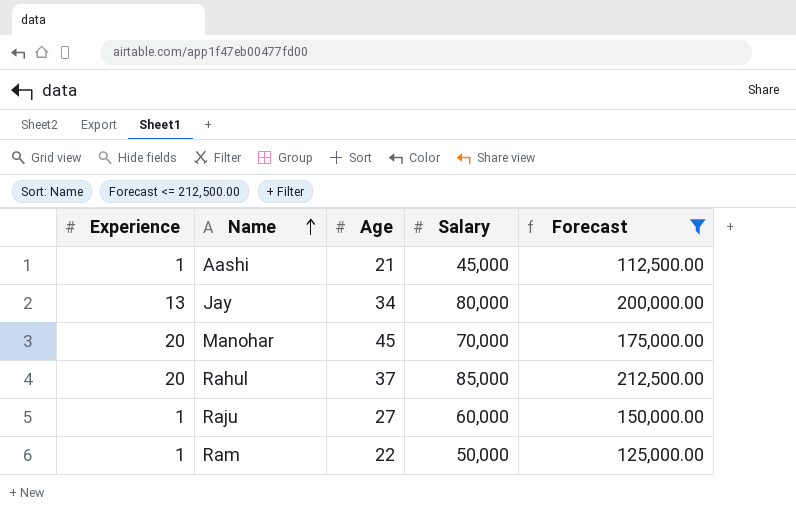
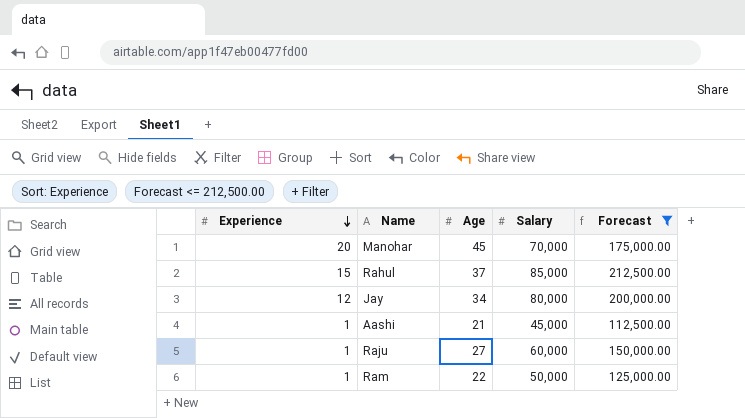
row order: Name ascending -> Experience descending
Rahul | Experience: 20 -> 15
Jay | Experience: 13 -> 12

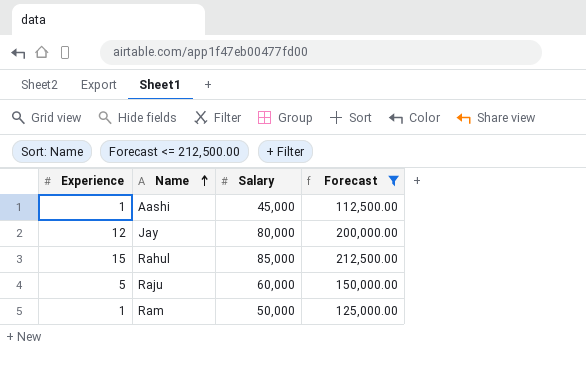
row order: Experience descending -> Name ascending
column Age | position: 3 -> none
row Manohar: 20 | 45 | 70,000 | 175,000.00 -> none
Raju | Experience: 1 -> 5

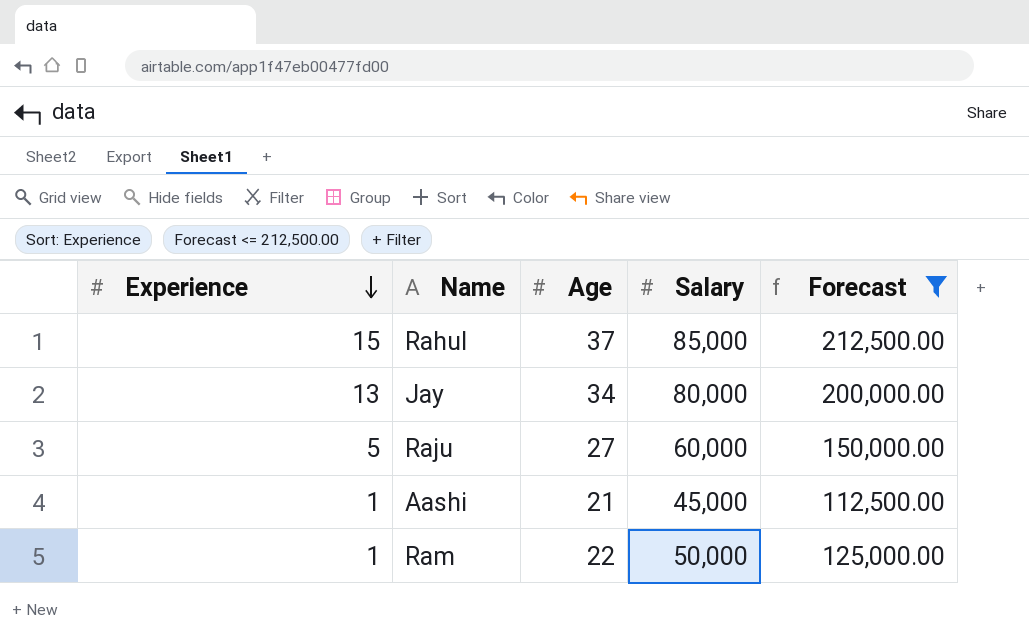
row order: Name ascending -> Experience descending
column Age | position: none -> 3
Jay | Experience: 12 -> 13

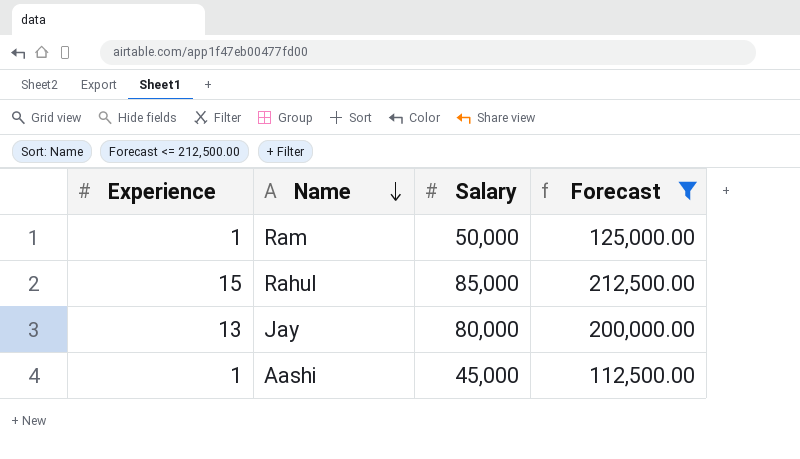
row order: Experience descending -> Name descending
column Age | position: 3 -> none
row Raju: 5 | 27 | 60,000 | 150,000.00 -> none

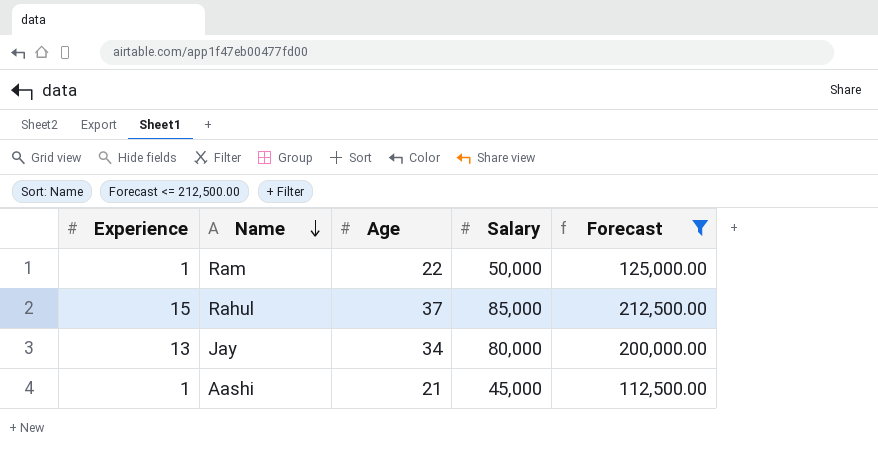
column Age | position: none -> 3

#### [What to produce]
Could you copy each line above exactly as written, minus any pictures?

#### [Solved problem]
row order: Name ascending -> Experience descending
Rahul | Experience: 20 -> 15
Jay | Experience: 13 -> 12

row order: Experience descending -> Name ascending
column Age | position: 3 -> none
row Manohar: 20 | 45 | 70,000 | 175,000.00 -> none
Raju | Experience: 1 -> 5

row order: Name ascending -> Experience descending
column Age | position: none -> 3
Jay | Experience: 12 -> 13

row order: Experience descending -> Name descending
column Age | position: 3 -> none
row Raju: 5 | 27 | 60,000 | 150,000.00 -> none

column Age | position: none -> 3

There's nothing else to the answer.